Why have deer taken up residence in Cranbrook and Kimberley? Because the wolves and cougars have us surrounded and are even hunting within our communities. If you were a deer would you wander into this overly rich predator environment? Pack pepper spray for your protection, if you are afraid of deer.

Unchecked predation in Yellowstone Park has reduced elk populations from 22,000 to 2,200 and reports indicate a continued downward trend. Kootenay and Banff National Parks have had ungulate numbers almost eliminated since the return of wolves.

If we have 8,000 wolves province wide, each wolf needs a large ungulate a week to maintain themselves. The number of ungulates taken just by wolves is not sustainable. We also have to maintain cougar, black bear, grizzly bear and coyote as well without wiping out their food sources.

I foresee two things happening if predator controls are not implemented. The first thing to happen will be increased predation of ranch animals (already happening) and then a reduced or elimination of hunting seasons and a loss of government revenue and employment.

No animal ought to be faced with extinction in this day and age and that includes all of our ungulates and all of our predators as well. All must be kept in a balance to ensure maintenance of our ecosystems health. Too many elk means overgrazing takes place. Too many predators means loss of ungulate populations. Too many hunters means overkill takes place.

Too many single-minded people means all will be lost.

Larry Hall/Cranbrook

Correction:/Andrea Chénier

The screening of the Opera Andrea Chénier at Columbia Theatres in Cranbrook is playing at 10 a.m. Saturday, Feb. 28, not 11 a.m. as previously reported. The Townsman apologizes for the error.
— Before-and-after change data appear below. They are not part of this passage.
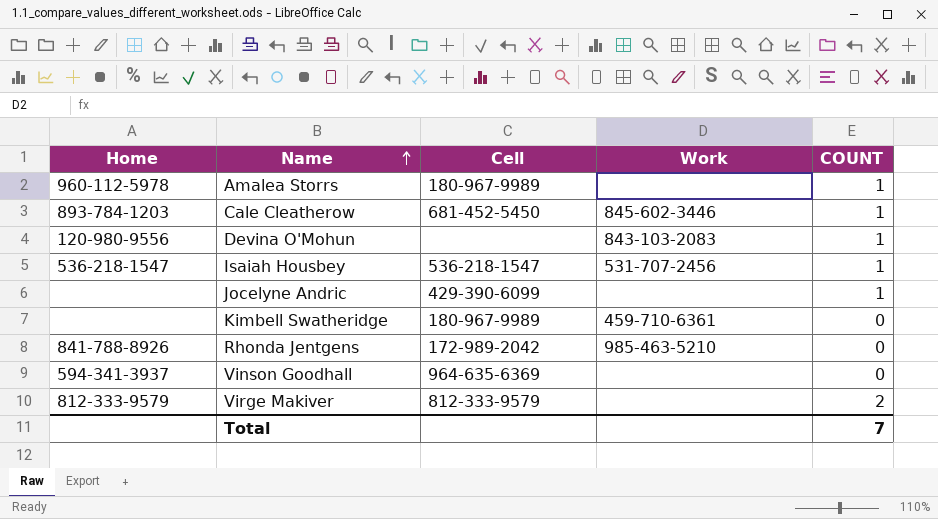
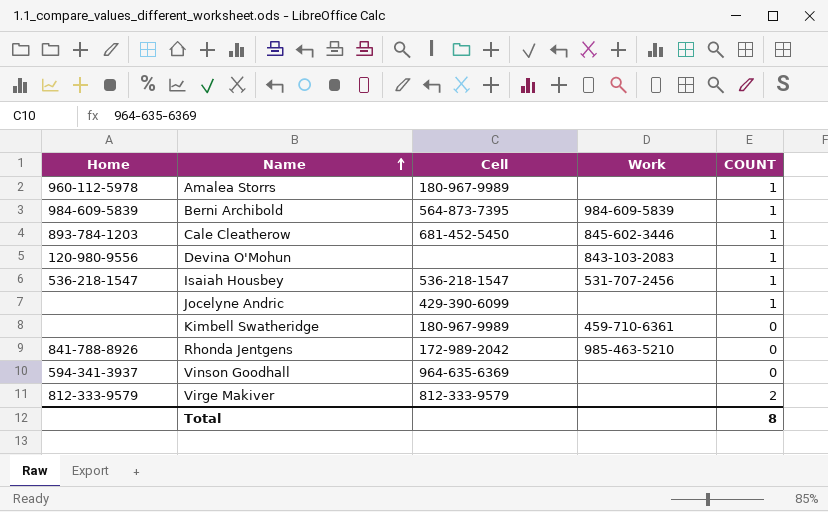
row Berni Archibold: none -> 984-609-5839 | 564-873-7395 | 984-609-5839 | 1
Total | COUNT: 7 -> 8

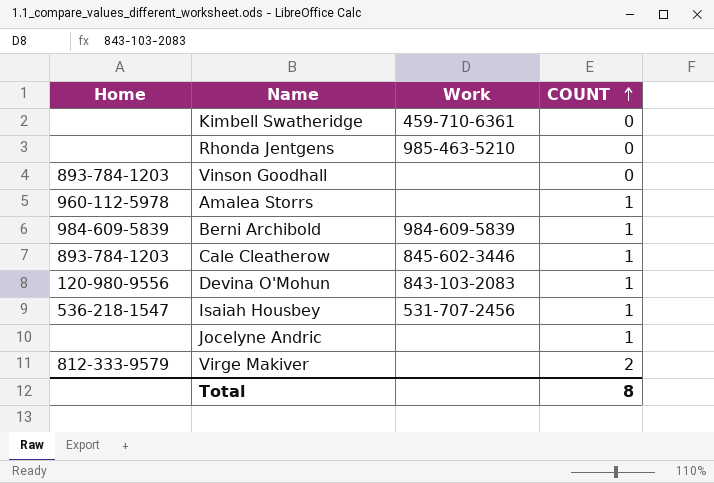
row order: Name ascending -> COUNT ascending
column Cell | position: 3 -> none
Rhonda Jentgens | Home: 841-788-8926 -> none
Vinson Goodhall | Home: 594-341-3937 -> 893-784-1203

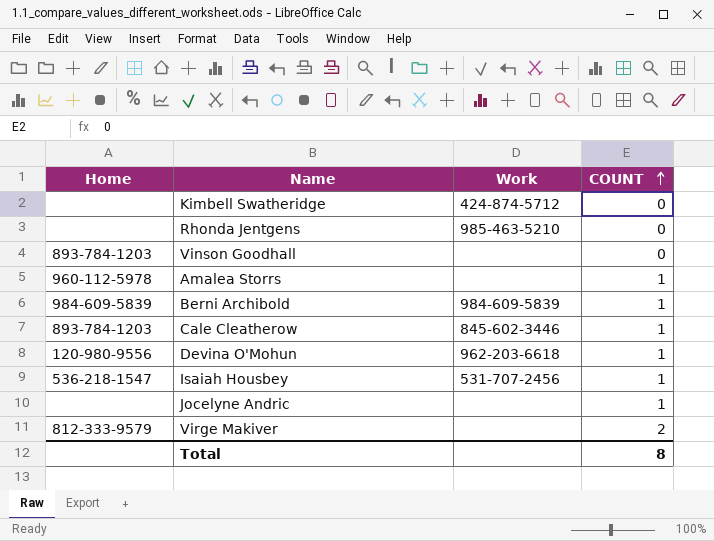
Kimbell Swatheridge | Work: 459-710-6361 -> 424-874-5712
Devina O'Mohun | Work: 843-103-2083 -> 962-203-6618

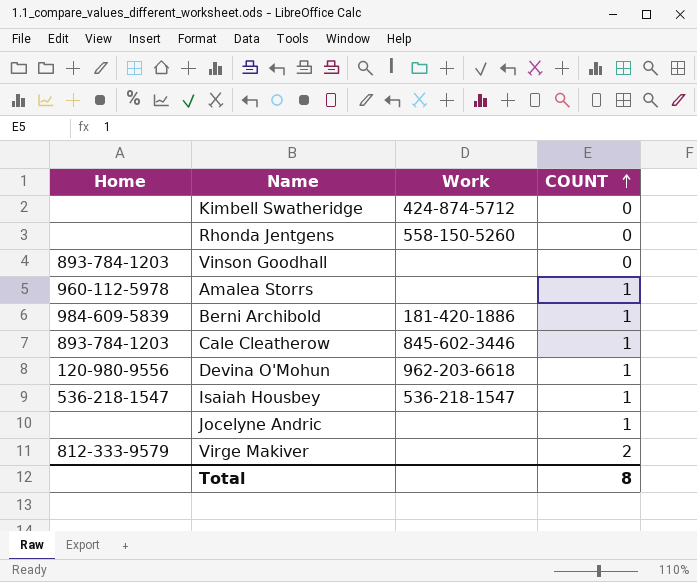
Rhonda Jentgens | Work: 985-463-5210 -> 558-150-5260
Berni Archibold | Work: 984-609-5839 -> 181-420-1886
Isaiah Housbey | Work: 531-707-2456 -> 536-218-1547

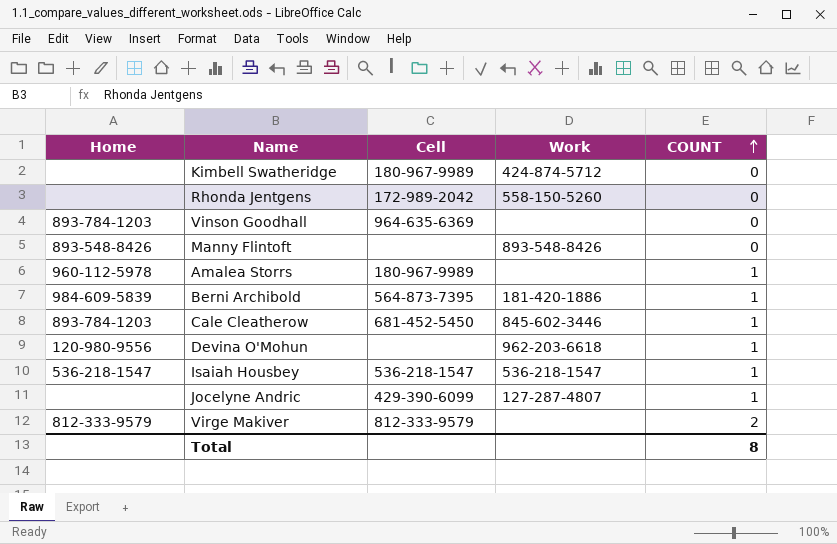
column Cell | position: none -> 3
row Manny Flintoft: none -> 893-548-8426 | none | 893-548-8426 | 0
Jocelyne Andric | Work: none -> 127-287-4807

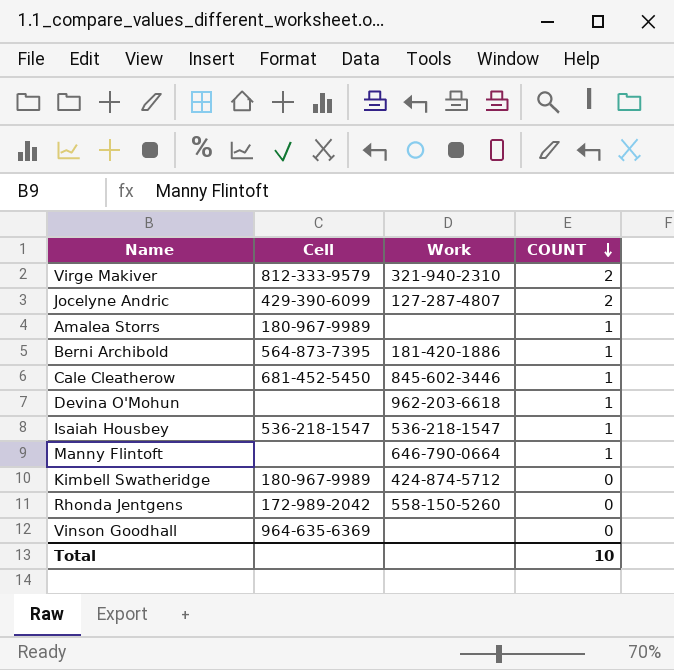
row order: COUNT ascending -> COUNT descending
column Home | position: 1 -> none
Virge Makiver | Work: none -> 321-940-2310
Jocelyne Andric | COUNT: 1 -> 2
Manny Flintoft | Work: 893-548-8426 -> 646-790-0664
Manny Flintoft | COUNT: 0 -> 1
Total | COUNT: 8 -> 10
There will be an encore performance on Monday, March 9, at 6:30 p.m.

The opera that British press have been raving about is making its Canadian debut at 30 cinemas nation-wide, including Cranbrook.

Jonas Kaufmann stars as Andrea Chénier, the pre-romantic poet embroiled in the French revolution. Conducted by Antonio Pappano and directed by David McVicar, the new production for The Royal Opera opens during the opulence of pre-revolutionary France and comes to its climatic end in the final days of the “Reign of Terror.”

Andrea Chénier, Saturday, Feb. 28, at 10 a.m. at Columbia Theatres in Cranbrook.